Aumentó 40 por ciento en América Latina
Magdalena Galindo
La Comisión Económica para América Latina (CEPAL) acaba de publicar su informe anual sobre la inversión extranjera directa en la región, en la que registra un aumento notable de ese tipo de capital en nuestros países, ya que en conjunto, el año pasado, sumó 112 mil 634 millones de dólares, lo que representa un incremento de 40 por ciento respecto a 2009. El caso más impresionante es el de Brasil que recibió el mayor monto, 48 mil 402 millones, y cuyo porcentaje de aumento fue de 87 por ciento. El segundo país fue México, con 17 mil 726 millones de dólares que significaron un incremento de 17 por ciento en relación con 2009.
Como era de esperarse, en la presentación del documento, realizada en México, el secretario de Hacienda, Ernesto Cordero, expresó su beneplácito por el aumento de las corrientes de inversión extranjera, al igual que la secretaria ejecutiva de la CEPAL, Alicia Bárcena; aunque ella, más cautelosa, advirtió la necesidad de aplicar “políticas focalizadas a la innovación” para que los capitales venidos del exterior sean más benéficos.
Para entender las causas y los peligros de estas crecientes corrientes de inversión extranjera, hay que referirse a las etapas de la crisis económica estructural que estamos viviendo desde los setentas del siglo pasado. En esa década, estalló la crisis en los países altamente industrializados y por primera vez estos países cayeron de manera simultánea en la recesión. En ese entonces, prácticamente todos los gobiernos de América Latina, para evitar el contagio, reaccionaron aumentando aceleradamente su gasto público, y con esa medida consiguieron, en efecto, mantener sus economías en crecimiento durante esa década. La vía, sin embargo, para financiar esos incrementos del gasto público fue el endeudamiento, vía favorecida a su vez, porque los capitalistas y entre ellos los banqueros, no encontraban campos rentables de inversión en sus propios países, ya que éstos atravesaban por la recesión. En esa década, pues, la banca privada internacional venía a ofrecer los créditos a Latinoamérica. Las consecuencias son de todos conocidas, ya que al iniciarse la década de los ochentas nuestros países, empezando por México, cayeron en la insolvencia, los créditos entonces se negaron, y la recesión fue tan profunda que a la de los ochentas se le conoce como la década perdida de América Latina.
Vinieron después el Plan Baker y el Plan Brady diseñados por los sucesivos secretarios del Tesoro de Estados Unidos, en los que se concedían ínfimos créditos a la región, pero cuya importancia estaba en que el Fondo Monetario Internacional y el Banco Mundial daban su visto bueno a los países, con lo que la banca privada volvió a abrir créditos para los países de la región. Claro que los organismos internacionales, hegemonizados por Estados Unidos, exigieron, antes de dar el visto bueno, un conjunto de medidas que se conocieron como el cambio estructural y que pueden resumirse en el neoliberalismo que abrió paso al proceso de globalización y cuyo objetivo era conseguir la libre movilidad del capital por el planeta, sin tener que someterse a leyes y reglamentos de orden laboral, ecológico o limitantes para la inversión extranjera. El cambio estructural también incluía la privatización de las empresas paraestatales, a fin de que los Estados cedieran esos campos de inversión rentables a los empresarios.

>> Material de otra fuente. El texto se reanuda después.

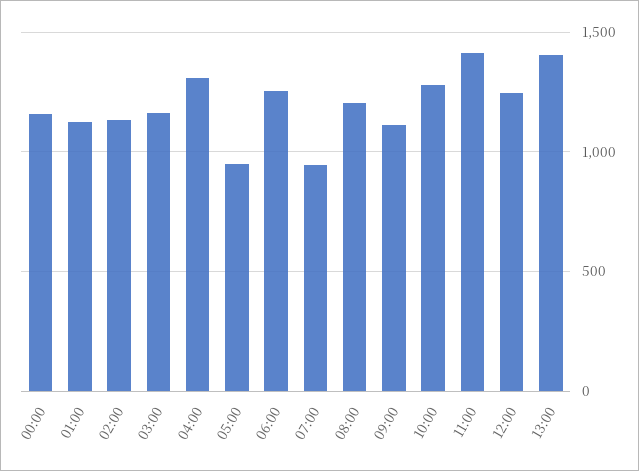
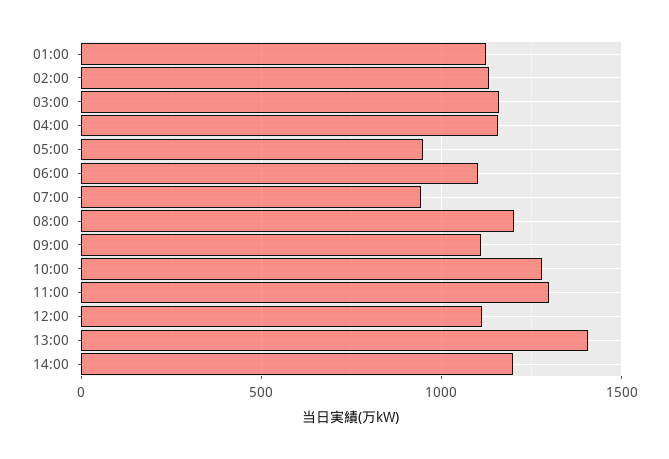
00:00: 1150 -> none
04:00: 1300 -> 1150
06:00: 1250 -> 1100
11:00: 1400 -> 1300
12:00: 1250 -> 1100
14:00: none -> 1200

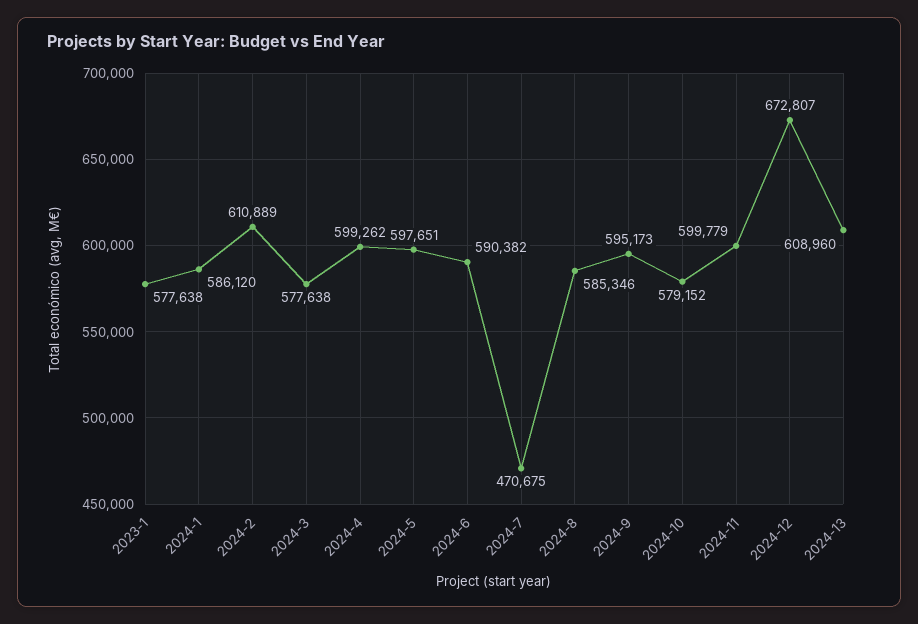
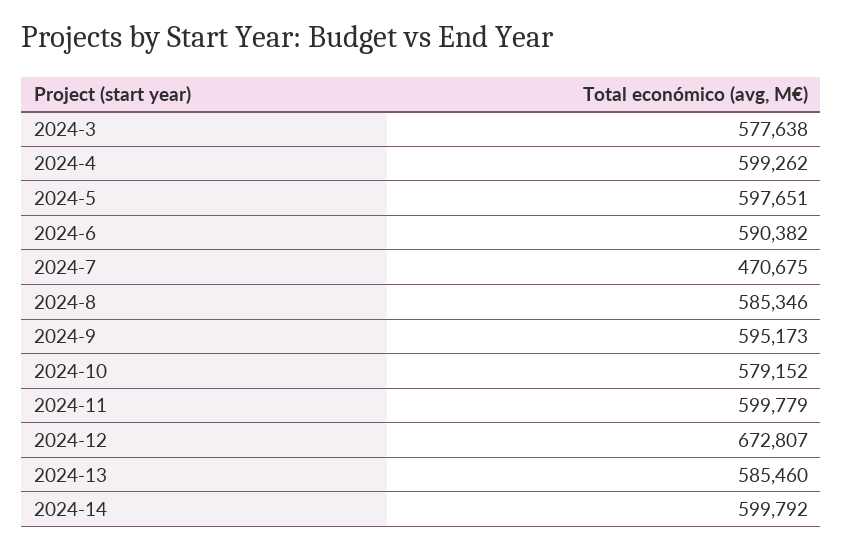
2023-1: 577638 -> none
2024-1: 586120 -> none
2024-2: 610889 -> none
2024-13: 608960 -> 585460
2024-14: none -> 599792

Ya en la primera década del siglo XXI, cuando el proceso de globalización está plenamente consolidado, estalla en 2008 la crisis financiera en Estados Unidos y de ahí se extiende a todo el mundo, aunque golpea con mayor fuerza a los altamente industrializados. La recesión reitera el fenómeno de los setentas, esto es, que los empresarios no encuentran campos rentables de inversión en sus propios países y entonces se dirigen a los subdesarrollados para colocar sus capitales, ya que en nuestros países la tasa de ganancia es más alta. Y hoy, nuevamente América Latina busca financiar el crecimiento a través de los capitales externos, sólo que esta vez ya no a través de la deuda, sino de la inversión extranjera directa.
El peligro es no sólo la pérdida de soberanía y la extranjerización de la planta productiva, sino que finalmente esos capitales, como toda inversión, tienen que recuperarse acrecentados con su respectiva ganancia, es decir que, a semejanza de la deuda que ya vivió América Latina, la inversión extranjera determinará una descapitalización de la región y por lo tanto retroalimenta el subdesarrollo.